Der weit verbreitete Begriff Bremsklotz bezeichnet die Bremsbeläge auch außerhalb des Kraftfahrzeug-Sektors, so z. B. beim Fahrrad, Eisenbahn usw. Bei Scheibenbremsen ist der Werkstoff auf den Träger geklebt, bei Trommelbremsen wird er auf die Bremsbacke aufgeklebt oder genietet.

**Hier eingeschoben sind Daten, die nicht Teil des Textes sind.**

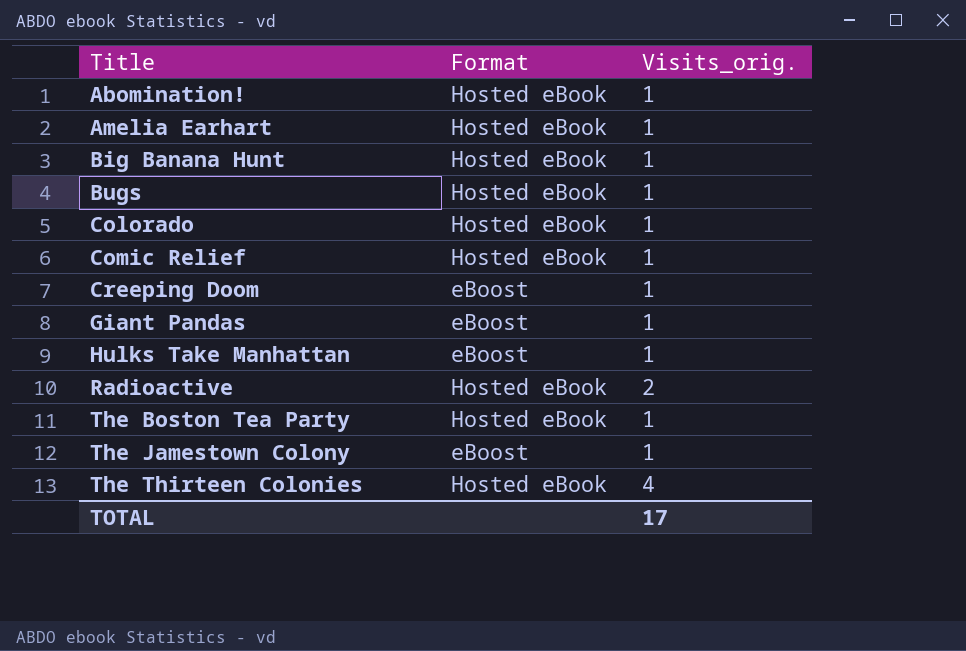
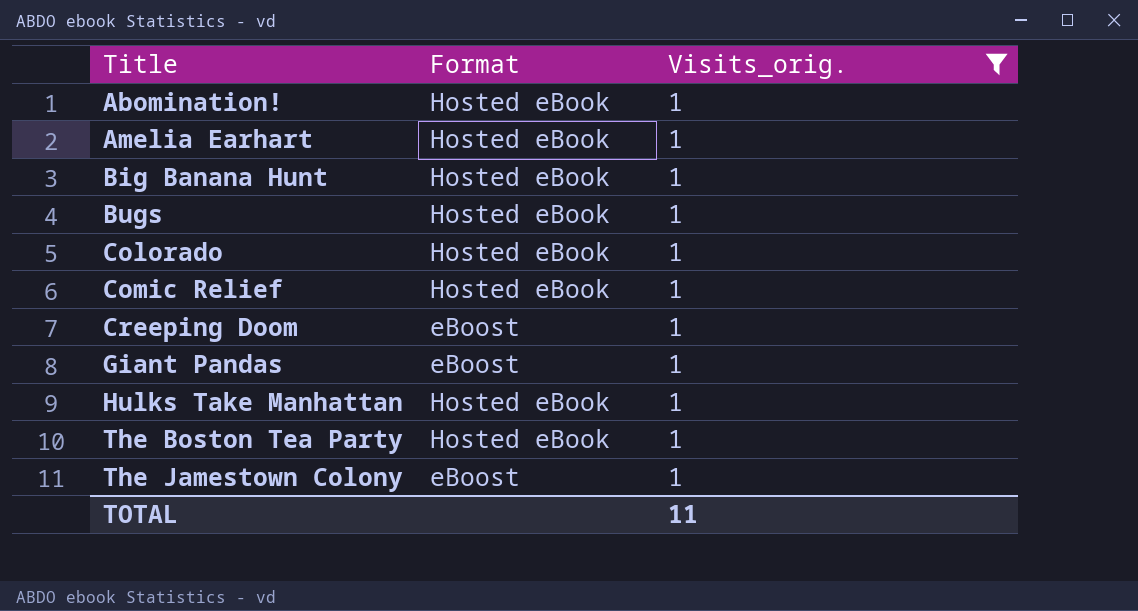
filter: none -> Visits_orig. = 1
Hulks Take Manhattan | Format: eBoost -> Hosted eBook
TOTAL | Visits_orig.: 17 -> 11

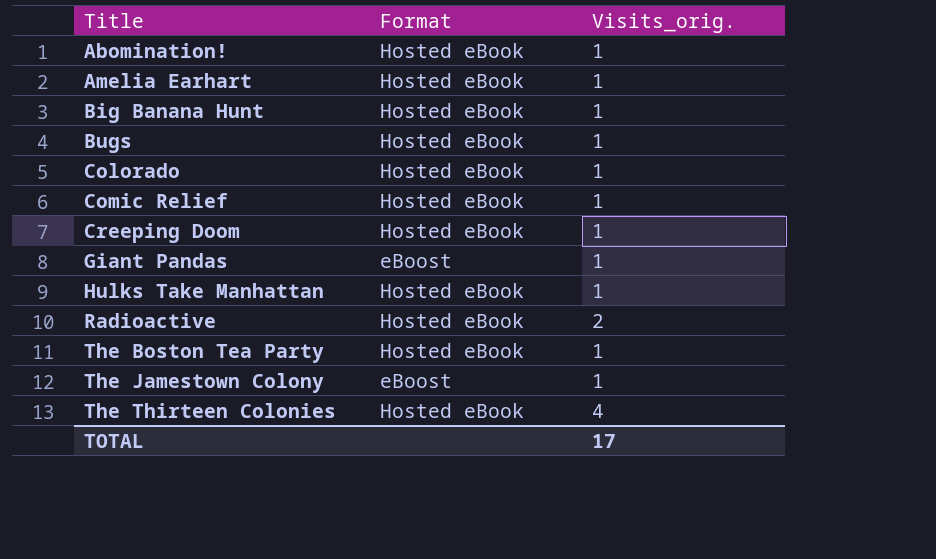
filter: Visits_orig. = 1 -> none
Creeping Doom | Format: eBoost -> Hosted eBook
TOTAL | Visits_orig.: 11 -> 17

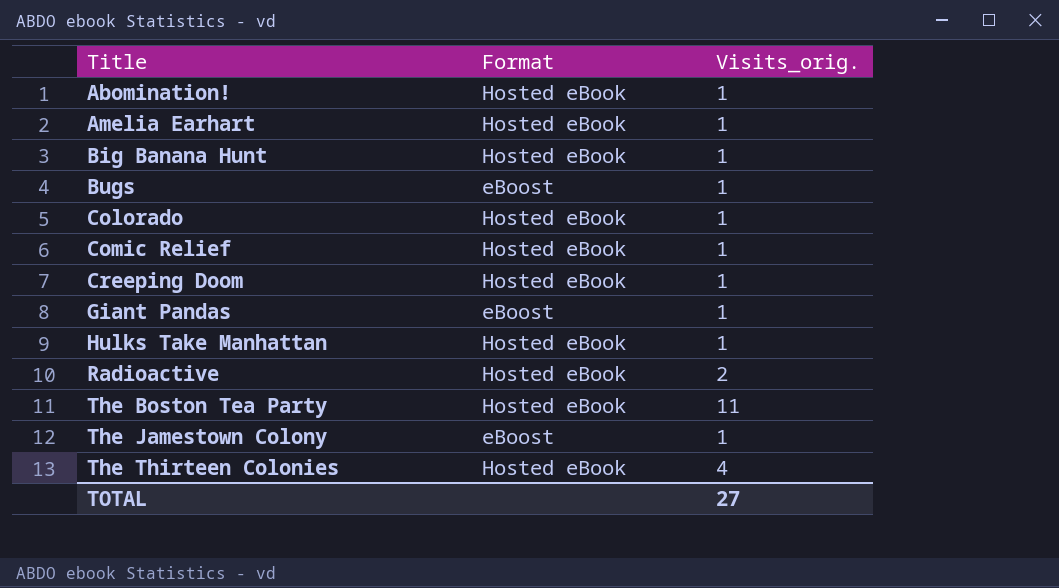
Bugs | Format: Hosted eBook -> eBoost
The Boston Tea Party | Visits_orig.: 1 -> 11
TOTAL | Visits_orig.: 17 -> 27

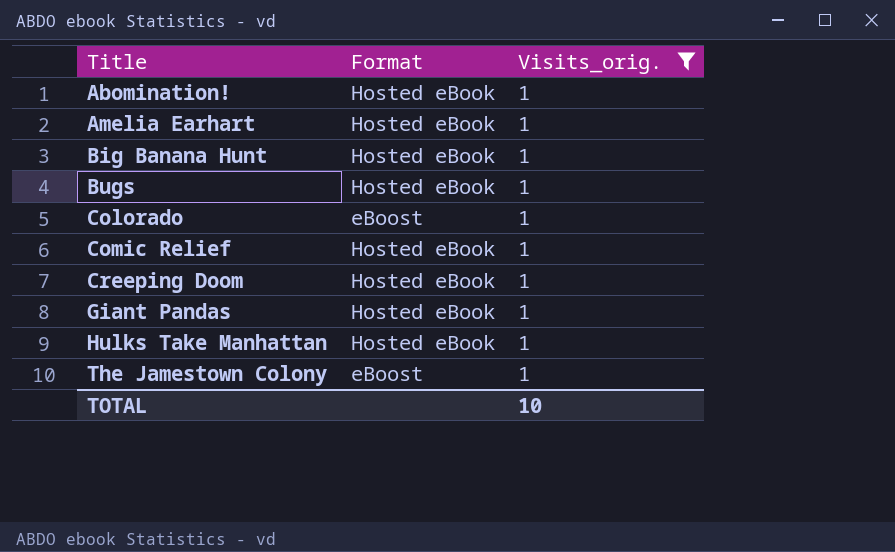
filter: none -> Visits_orig. = 1
Bugs | Format: eBoost -> Hosted eBook
Colorado | Format: Hosted eBook -> eBoost
Giant Pandas | Format: eBoost -> Hosted eBook
TOTAL | Visits_orig.: 27 -> 10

Die heute üblichen Bremsbeläge bestehen

  • teilweise aus organischen Stoffen (eine Mixtur aus Metallen, Füllstoffen, Gleitmitteln und Kunststoffen) oder aus
  • Sintermetallbelägen für hohe Belastungen

Der Bremsbelag sollte:

  • eine möglichst gleich bleibende Reibungszahl aufweisen (Bremsfading durch Überhitzung)
  • temperaturbeständig (bis 800°C) um dem "Verglasen" vorzubeugen und
  • mechanisch belastbar sein.

Neue Bremsbeläge entfalten ihre volle Bremswirkung erst nach einer gewissen Einfahrzeit. Während dieser Phase gleicht sich die Belagoberfläche an die Oberfläche der Scheibe/Trommel an, bis sich ein gleichmäßiges Tragbild entwickelt. Innerhalb dieser Phase verändert sich auch das Material an der Kontaktfläche zur Scheibe/Trommel. Es bildet sich Reibkohle. Erst danach wird die optimale Verbindung der Reibpaarung (Bremsbelag/Scheibe, Trommelbelag/Trommel) und somit beim Bremsen die maximale Verzögerung erreicht.